Session notes from readings and energy healing can become special category data if they reference the client's health, emotional state, religious beliefs, or spiritual practices. Special category data requires a higher lawful basis for processing (typically explicit consent rather than legitimate interest).
Video recordings of sessions are personal data. They must be disclosed in a DSAR response if stored.
For the question of how long to retain these records before deletion - and how deletion on request works when invoices must be kept - see the GDPR data retention guide for spiritual practitioners.
For the broader framework of protecting client data at collection, see the birth data privacy GDPR guide and the protect client data guide.
Source: GDPR Local; ICO special category guidance [VERIFY specific ICO URL]
Consequences of Getting It Wrong
Missed deadlines give the individual the right to escalate to the ICO (UK) or their national data protection authority (EU).
GDPR fines can reach up to EUR 20 million or 4% of annual global turnover - whichever is higher. For procedural failures (late response, incomplete response) rather than serious data breaches, fines at the lower range are more typical. But an ICO investigation - even one that ends in a warning - consumes significant time.

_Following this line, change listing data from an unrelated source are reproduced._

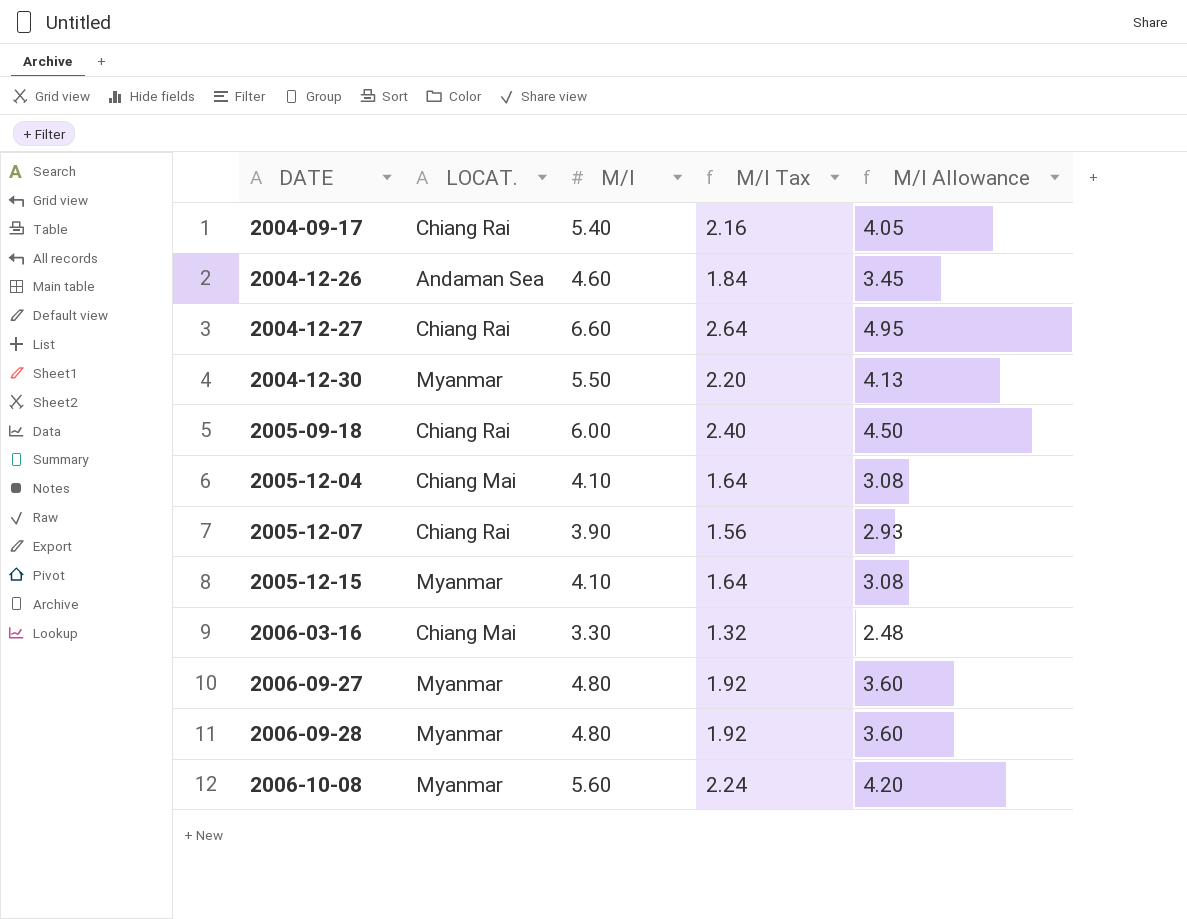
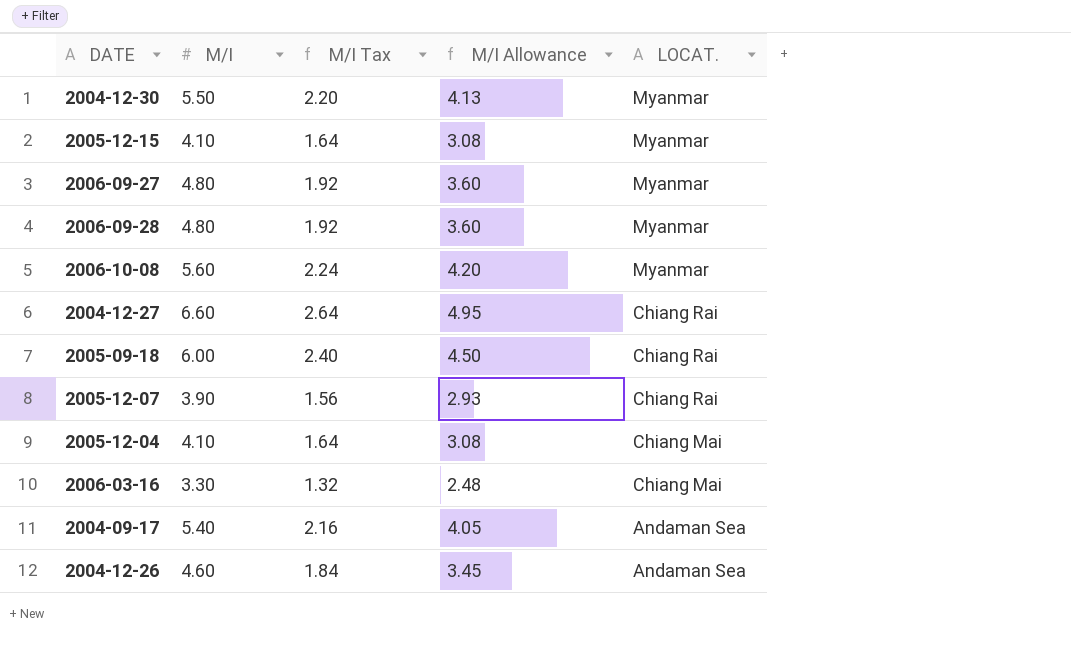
row order: DATE ascending -> LOCAT. descending
column LOCAT. | position: 2 -> 5
2004-09-17 | LOCAT.: Chiang Rai -> Andaman Sea

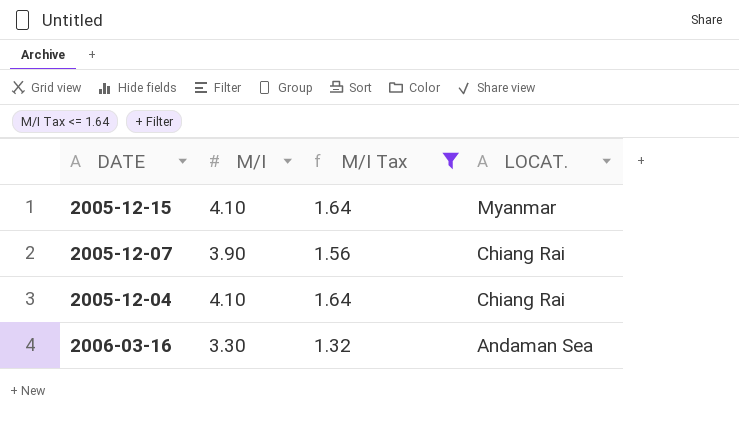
filter: none -> M/I Tax <= 1.64
column M/I Allowance | formula: [M/I] * 0.75 -> none
2005-12-04 | LOCAT.: Chiang Mai -> Chiang Rai
2006-03-16 | LOCAT.: Chiang Mai -> Andaman Sea

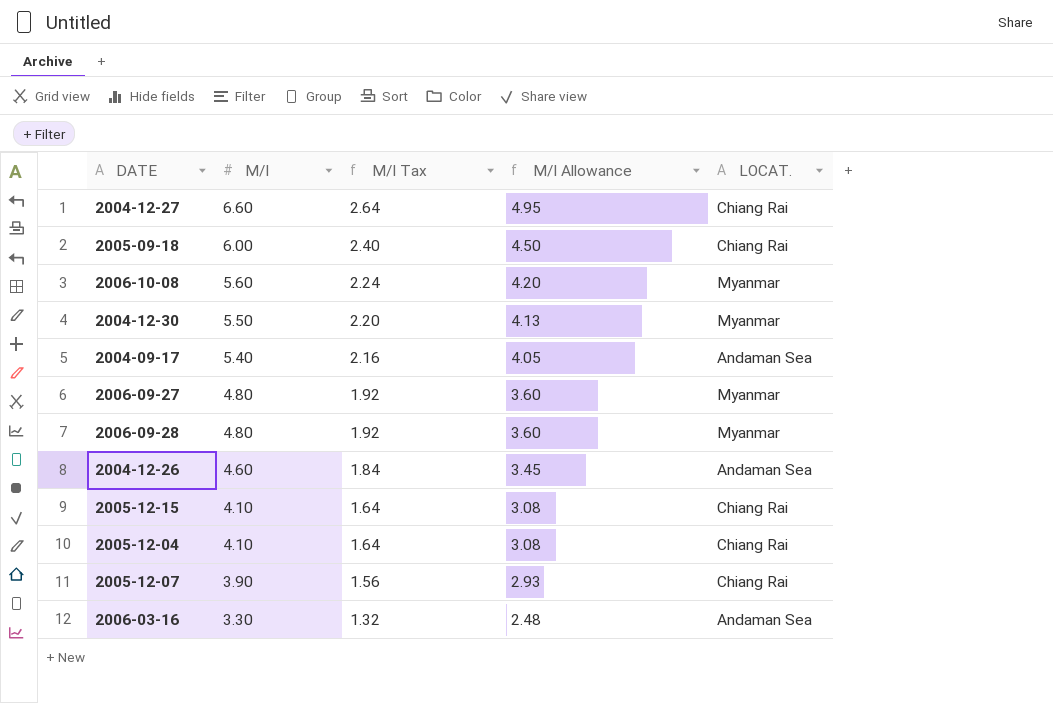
filter: M/I Tax <= 1.64 -> none
row order: LOCAT. descending -> M/I descending
column M/I Allowance | formula: none -> [M/I] * 0.75
2005-12-15 | LOCAT.: Myanmar -> Chiang Rai

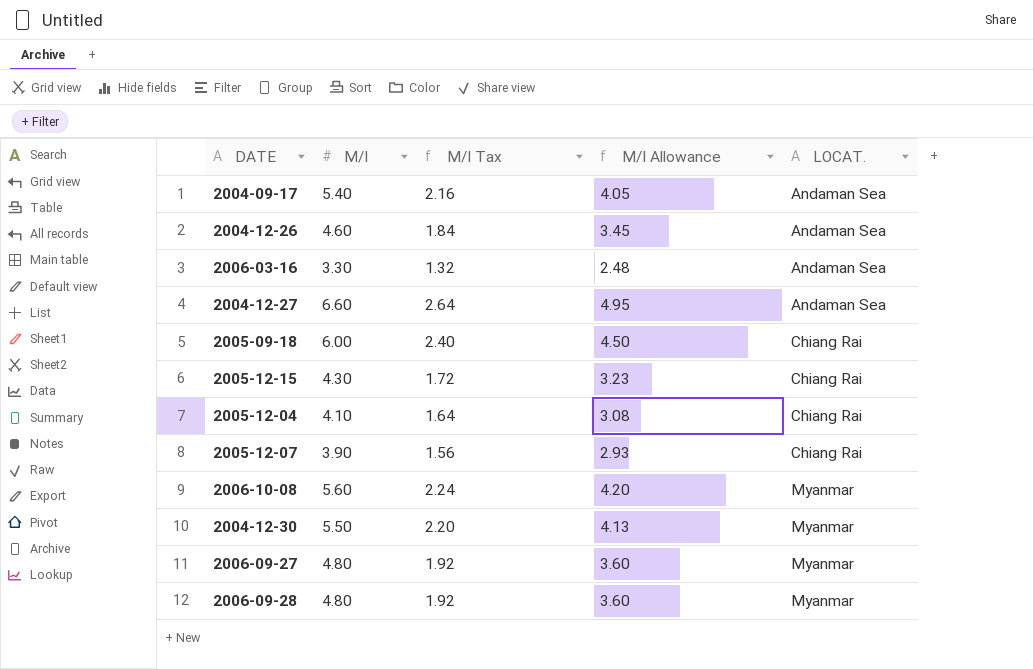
row order: M/I descending -> LOCAT. ascending
2004-12-27 | LOCAT.: Chiang Rai -> Andaman Sea
2005-12-15 | M/I: 4.10 -> 4.30
2005-12-15 | M/I Tax: 1.64 -> 1.72
2005-12-15 | M/I Allowance: 3.08 -> 3.23

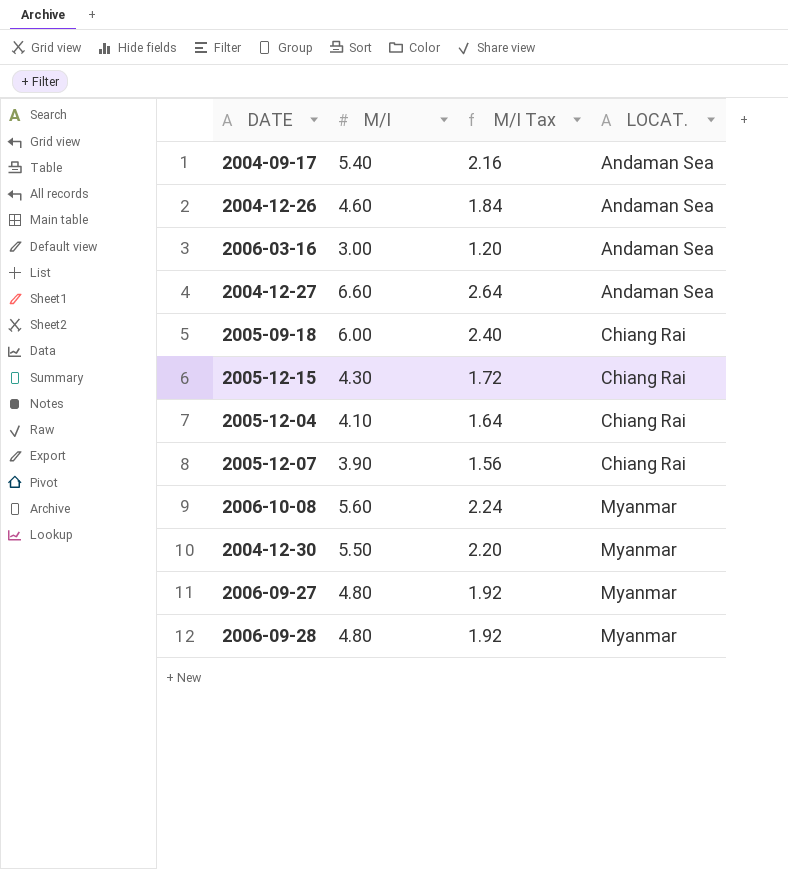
column M/I Allowance | formula: [M/I] * 0.75 -> none
2006-03-16 | M/I: 3.30 -> 3.00
2006-03-16 | M/I Tax: 1.32 -> 1.20

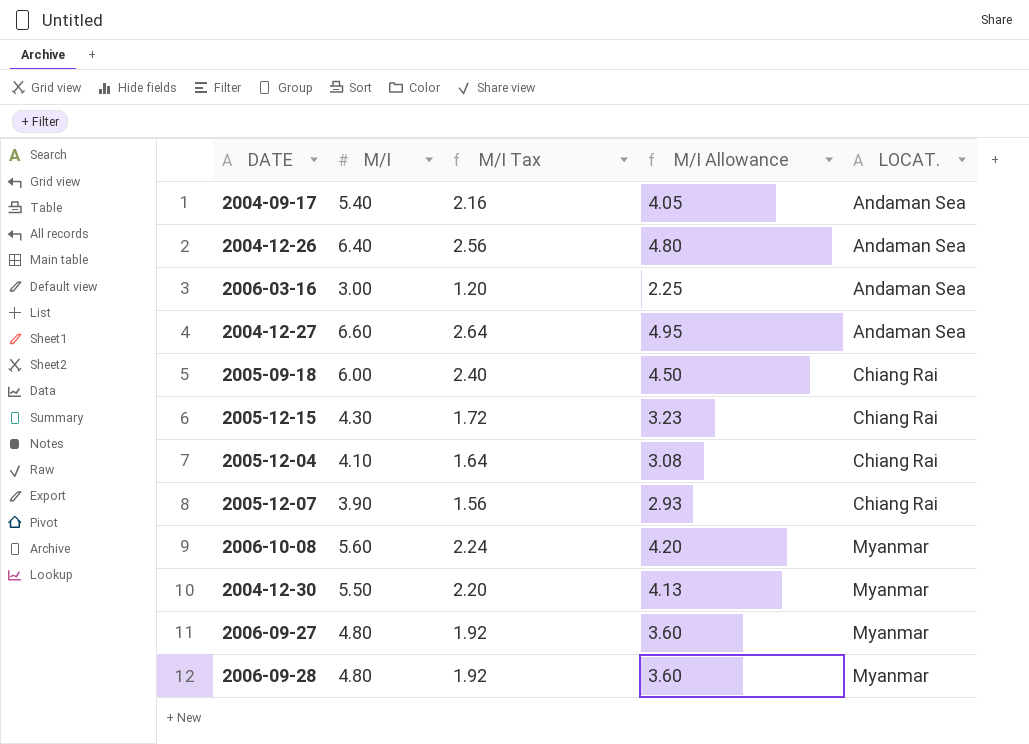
column M/I Allowance | formula: none -> [M/I] * 0.75
2004-12-26 | M/I: 4.60 -> 6.40
2004-12-26 | M/I Tax: 1.84 -> 2.56

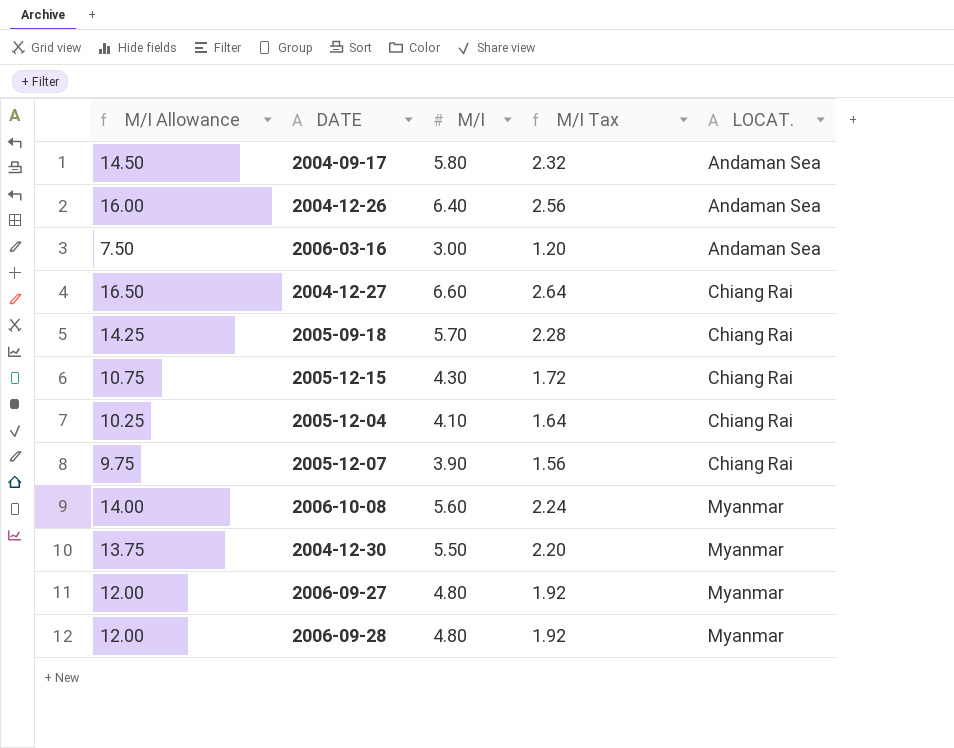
column M/I Allowance | formula: [M/I] * 0.75 -> [M/I] * 2.5
column M/I Allowance | position: 4 -> 1
2004-09-17 | M/I: 5.40 -> 5.80
2004-09-17 | M/I Tax: 2.16 -> 2.32
2004-12-27 | LOCAT.: Andaman Sea -> Chiang Rai
2005-09-18 | M/I: 6.00 -> 5.70
2005-09-18 | M/I Tax: 2.40 -> 2.28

For solo practitioners, the more realistic consequence is reputational: a client who feels their data request was ignored or mishandled rarely returns, and may share the experience.

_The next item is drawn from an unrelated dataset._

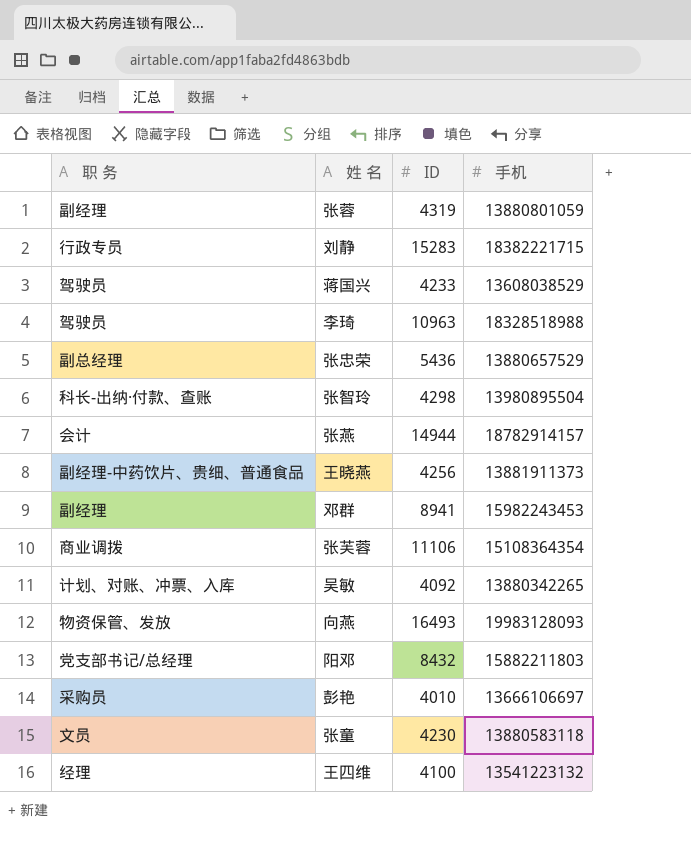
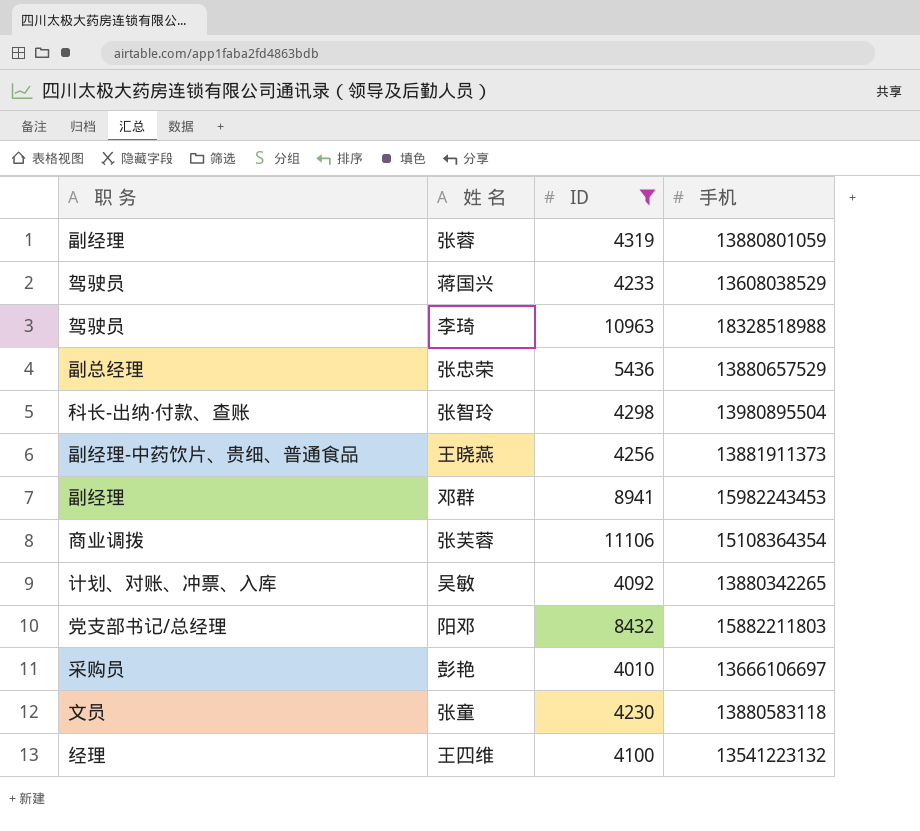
filter: none -> ID <= 11106

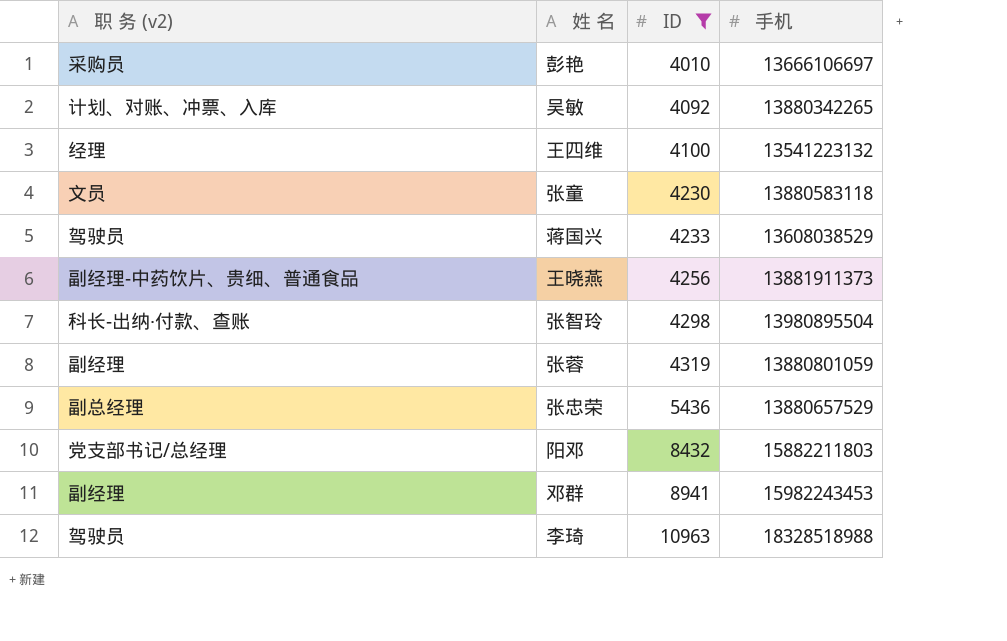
row order: none -> ID ascending
column name: 职 务 -> 职 务 (v2)
row 张芙蓉: 商业调拨 | 11106 | 15108364354 -> none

Source: Osano; DataDriven Legal, 2026
A 5-Step DSAR Workflow for Solo Practitioners
1. Receive and log: Note the date the request arrived, the channel, and the exact wording. Your deadline starts now.

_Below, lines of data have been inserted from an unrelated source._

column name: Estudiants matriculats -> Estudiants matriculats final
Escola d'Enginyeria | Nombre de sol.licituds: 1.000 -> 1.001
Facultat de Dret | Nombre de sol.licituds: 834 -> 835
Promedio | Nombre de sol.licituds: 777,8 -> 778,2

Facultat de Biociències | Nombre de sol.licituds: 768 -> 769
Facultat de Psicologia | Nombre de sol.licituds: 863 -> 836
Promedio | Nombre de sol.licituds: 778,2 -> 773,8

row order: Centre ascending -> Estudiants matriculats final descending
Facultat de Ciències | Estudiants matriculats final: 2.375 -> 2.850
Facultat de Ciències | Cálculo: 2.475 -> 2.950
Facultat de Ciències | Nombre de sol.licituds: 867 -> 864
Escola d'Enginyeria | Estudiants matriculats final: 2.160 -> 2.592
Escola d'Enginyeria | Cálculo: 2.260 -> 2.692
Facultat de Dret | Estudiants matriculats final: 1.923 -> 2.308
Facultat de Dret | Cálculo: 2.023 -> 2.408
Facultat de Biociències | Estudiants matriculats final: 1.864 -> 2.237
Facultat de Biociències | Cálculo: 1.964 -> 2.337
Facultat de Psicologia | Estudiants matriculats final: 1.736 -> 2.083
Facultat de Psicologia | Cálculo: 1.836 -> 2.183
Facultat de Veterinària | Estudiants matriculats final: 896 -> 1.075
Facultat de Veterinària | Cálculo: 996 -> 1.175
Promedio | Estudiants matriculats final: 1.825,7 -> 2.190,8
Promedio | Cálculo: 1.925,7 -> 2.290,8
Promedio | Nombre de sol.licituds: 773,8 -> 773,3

2. Verify identity: Confirm via existing information you already hold.
3. Search all data locations: Email, CRM, booking system, cloud storage, messaging apps, payment records.
4. Compile the response: Personal data in PDF or CSV, plus the required contextual information (purpose, categories, recipients, retention, rights).
5. Send and document: Deliver within 1 month. Keep a copy of your response and the date sent.
For GDPR compliance at the data collection stage - including cookie consent on your website - see the GDPR cookie consent guide for spiritual businesses.
Frequently Asked Questions
What if a client asks me to delete all their data, not just see it?
That is a Right to Erasure request under GDPR Article 17, distinct from a DSAR. You must delete all personal data within 30 days, except any records you are legally required to keep (such as invoices within your statutory tax retention window). For the full deletion workflow, see the GDPR data retention guide.
Do I need to respond to a DSAR from someone who never became a paying client?
Yes, if you hold any personal data about them. A newsletter subscriber, a free consultation inquiry, or a social media follower you have in your CRM - all are data subjects with DSAR rights.
Can I refuse a DSAR?
In limited circumstances: if the request is manifestly unfounded or excessive, or if complying would adversely affect the rights and freedoms of others. A regular client request for their session notes is not manifestly unfounded. Refusals require documented justification and risk ICO challenge.
Do I need a Data Protection Officer (DPO) as a solo practitioner?
Generally no. DPO requirements apply to public authorities, organizations engaged in large-scale systematic monitoring, and organizations processing special category data at large scale. A solo practitioner with dozens or hundreds of clients typically does not meet those thresholds. Still, having a documented privacy policy and internal process for handling DSARs is good practice.
Does GDPR apply to practitioners based outside the EU or UK?
Yes, if you process data of EU or UK residents. A practitioner in the US, Australia, or Argentina who serves UK or EU clients is subject to GDPR for those clients' data. The ICO and EU data protection authorities can and do take action against non-EU businesses that violate GDPR in relation to EU residents.